What you need to do:
Hunt through the entries for the word "Refer" and copy each line in which it appears.

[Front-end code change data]
- - -

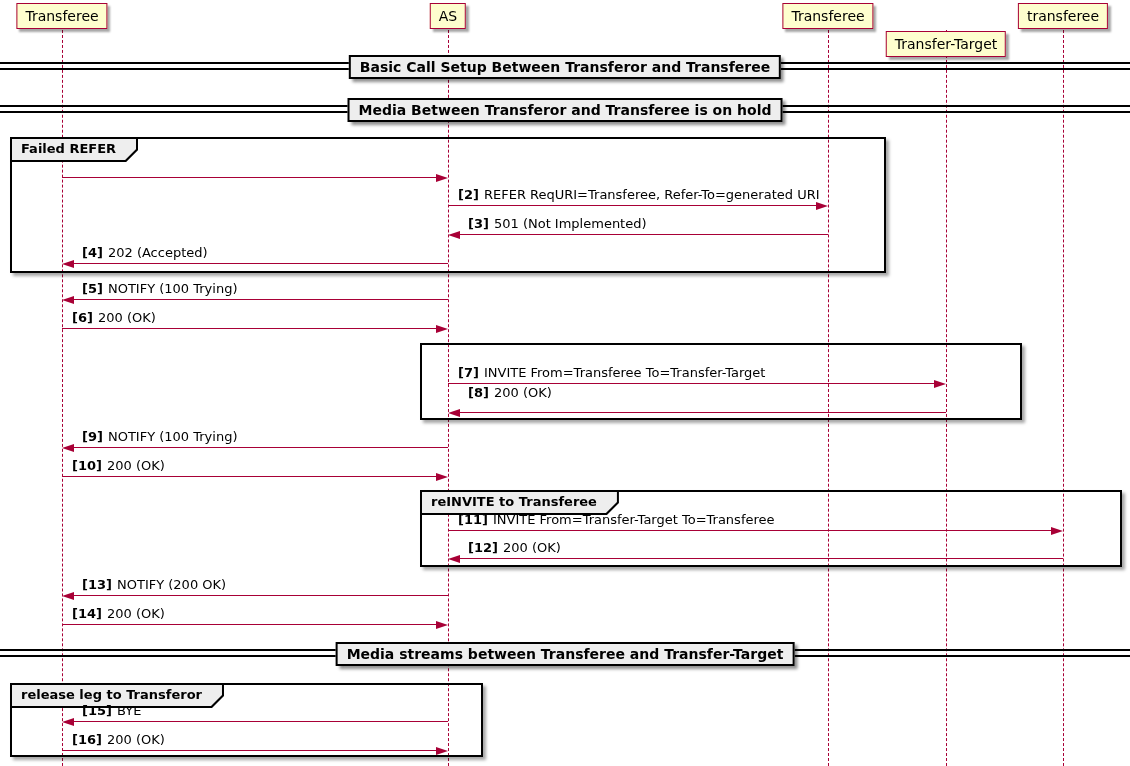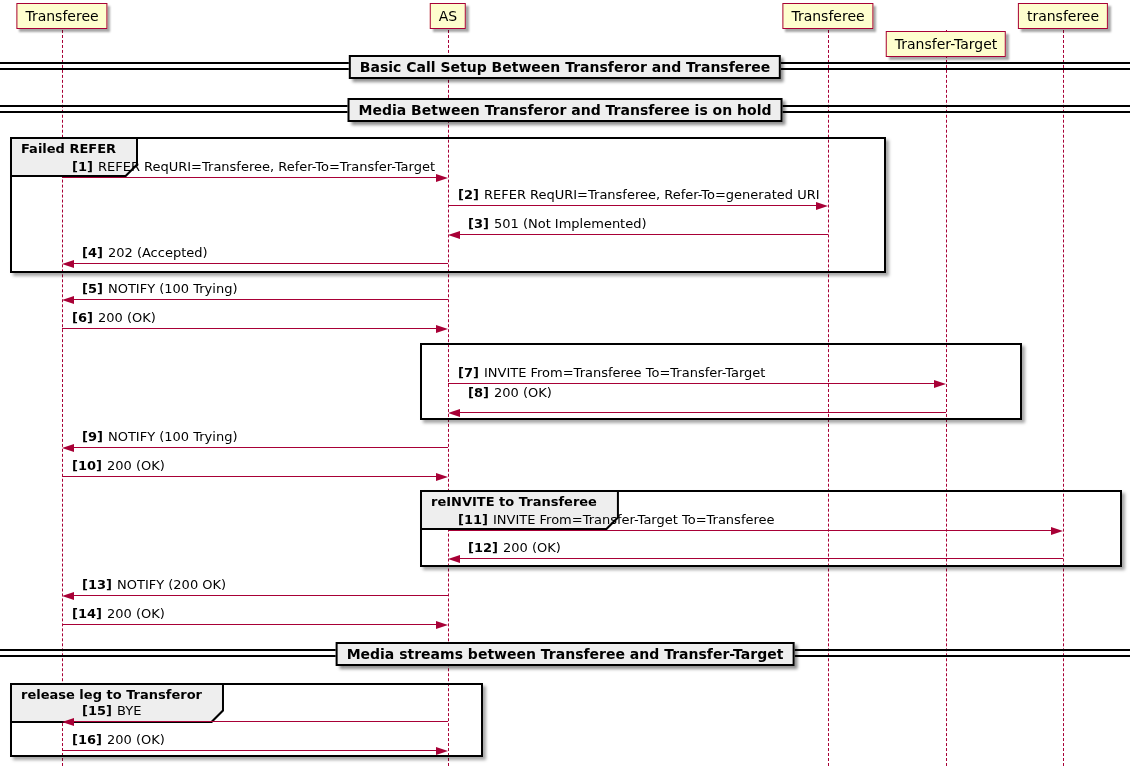--- a/index.html
+++ b/index.html
@@ -33,21 +33,21 @@
     box-shadow:3px 3px 3px rgba(0,0,0,0.35);z-index:2;
   }
   .ghead{
     position:absolute;background:#000;z-index:3;
     padding:0 2px 2px 0;
     clip-path:polygon(0 0,100% 0,100% calc(100% - 12px),calc(100% - 12px) 100%,0 100%);
   }
   .gheadin{
     background:var(--hfill);
     clip-path:polygon(0 0,100% 0,100% calc(100% - 11px),calc(100% - 11px) 100%,0 100%);
-    font-weight:bold;font-size:13px;line-height:20px;padding:0 20px 16px 9px;white-space:nowrap;
+    font-weight:bold;font-size:13px;line-height:20px;padding:0 20px 1px 9px;white-space:nowrap;
   }
   .mline{
     position:absolute;height:0;border-top:1px solid var(--accent);z-index:4;
   }
   .ahead{position:absolute;width:0;height:0;z-index:4;}
   .ahead.r{border-top:4px solid transparent;border-bottom:4px solid transparent;border-left:12px solid var(--accent);}
   .ahead.l{border-top:4px solid transparent;border-bottom:4px solid transparent;border-right:12px solid var(--accent);}
   .mtext{
     position:absolute;font-size:13px;line-height:15px;white-space:nowrap;z-index:4;
   }
@@ -85,21 +85,20 @@
     <div class="group" style="left: 420px; top: 490px; width: 702px; height: 77px;"></div>
     <div class="ghead" style="left: 422px; top: 492px;">
       <div class="gheadin">reINVITE to Transferee</div>
     </div>
     <div class="group" style="left: 10px; top: 683px; width: 473px; height: 74px;"></div>
     <div class="ghead" style="left: 12px; top: 685px;">
       <div class="gheadin">release leg to Transferor</div>
     </div>
     <div class="mline" style="left: 62px; width: 376px; top: 177px;"></div>
     <div class="ahead r" style="top: 174px; left: 436px;"></div>
-    <div class="mtext" style="top: 159px; left: 72px;"><span class="seq">[1]</span><span class="body">REFER ReqURI=Transferee, Refer-To=Transfer-Target</span></div>
     <div class="mline" style="left: 448px; width: 370px; top: 205px;"></div>
     <div class="ahead r" style="top: 202px; left: 816px;"></div>
     <div class="mtext" style="top: 187px; left: 458px;"><span class="seq">[2]</span><span class="body">REFER ReqURI=Transferee, Refer-To=generated URI</span></div>
     <div class="mline" style="left: 458px; width: 370px; top: 234px;"></div>
     <div class="ahead l" style="top: 231px; left: 448px;"></div>
     <div class="mtext" style="top: 216px; left: 468px;"><span class="seq">[3]</span><span class="body">501 (Not Implemented)</span></div>
     <div class="mline" style="left: 72px; width: 376px; top: 263px;"></div>
     <div class="ahead l" style="top: 260px; left: 62px;"></div>
     <div class="mtext" style="top: 245px; left: 82px;"><span class="seq">[4]</span><span class="body">202 (Accepted)</span></div>
     <div class="mline" style="left: 72px; width: 376px; top: 299px;"></div>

- - -

Answer space:
-    <div class="mtext" style="top: 159px; left: 72px;"><span class="seq">[1]</span><span class="body">REFER ReqURI=Transferee, Refer-To=Transfer-Target</span></div>
     <div class="mtext" style="top: 187px; left: 458px;"><span class="seq">[2]</span><span class="body">REFER ReqURI=Transferee, Refer-To=generated URI</span></div>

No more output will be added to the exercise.